# Description of the task
All entries are to be transcribed verbatim, but images are not carried over.

# Stored data
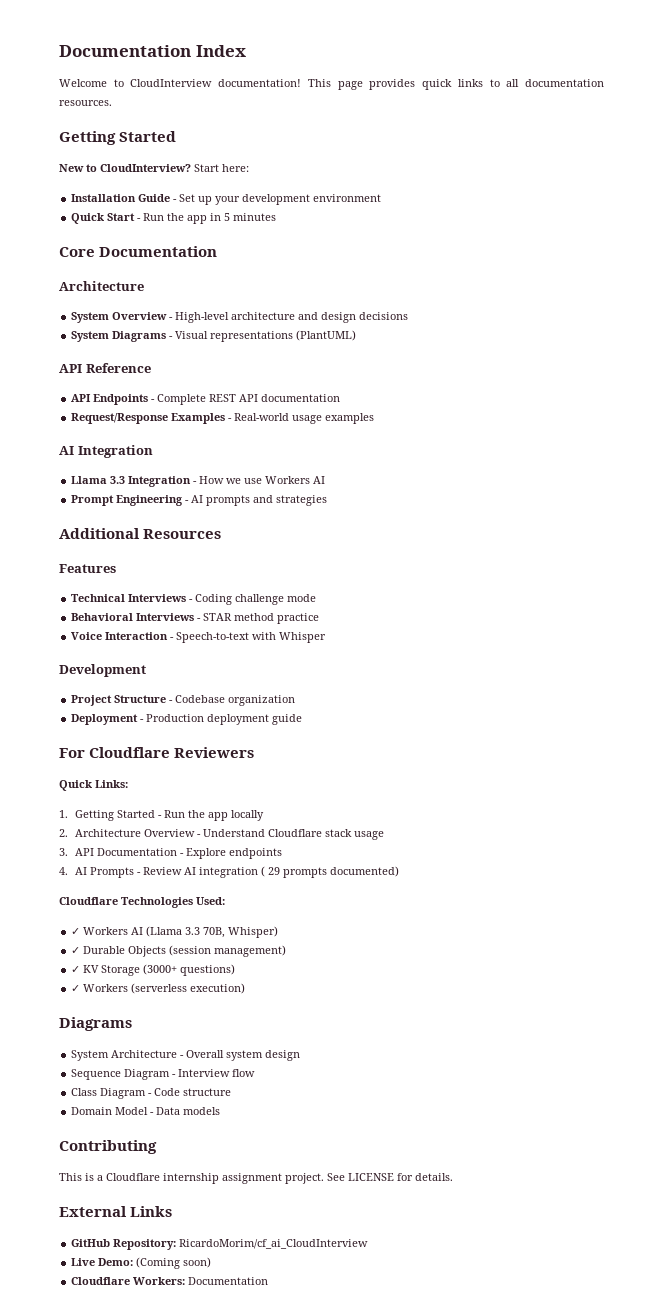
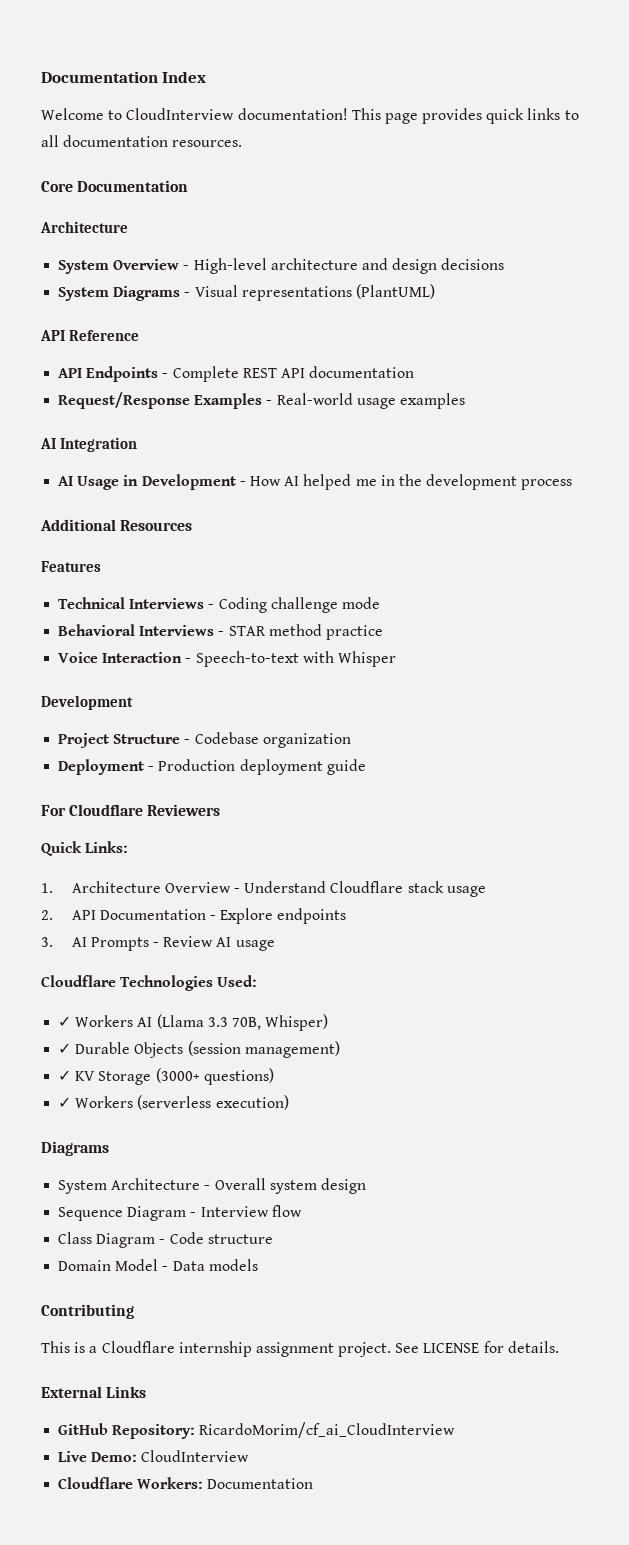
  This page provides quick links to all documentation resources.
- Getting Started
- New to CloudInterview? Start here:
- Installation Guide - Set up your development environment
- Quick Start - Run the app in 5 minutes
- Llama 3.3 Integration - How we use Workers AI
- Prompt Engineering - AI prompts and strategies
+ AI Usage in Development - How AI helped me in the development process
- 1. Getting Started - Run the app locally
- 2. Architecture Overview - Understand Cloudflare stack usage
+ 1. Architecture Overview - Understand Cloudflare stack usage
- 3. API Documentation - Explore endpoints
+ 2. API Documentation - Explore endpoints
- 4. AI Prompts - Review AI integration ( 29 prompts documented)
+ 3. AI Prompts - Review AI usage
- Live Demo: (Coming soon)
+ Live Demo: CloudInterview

# Answer to this exercise
  This page provides quick links to all documentation resources.
- Getting Started
- New to CloudInterview? Start here:
- Installation Guide - Set up your development environment
- Quick Start - Run the app in 5 minutes
- Llama 3.3 Integration - How we use Workers AI
- Prompt Engineering - AI prompts and strategies
+ AI Usage in Development - How AI helped me in the development process
- 1. Getting Started - Run the app locally
- 2. Architecture Overview - Understand Cloudflare stack usage
+ 1. Architecture Overview - Understand Cloudflare stack usage
- 3. API Documentation - Explore endpoints
+ 2. API Documentation - Explore endpoints
- 4. AI Prompts - Review AI integration ( 29 prompts documented)
+ 3. AI Prompts - Review AI usage
- Live Demo: (Coming soon)
+ Live Demo: CloudInterview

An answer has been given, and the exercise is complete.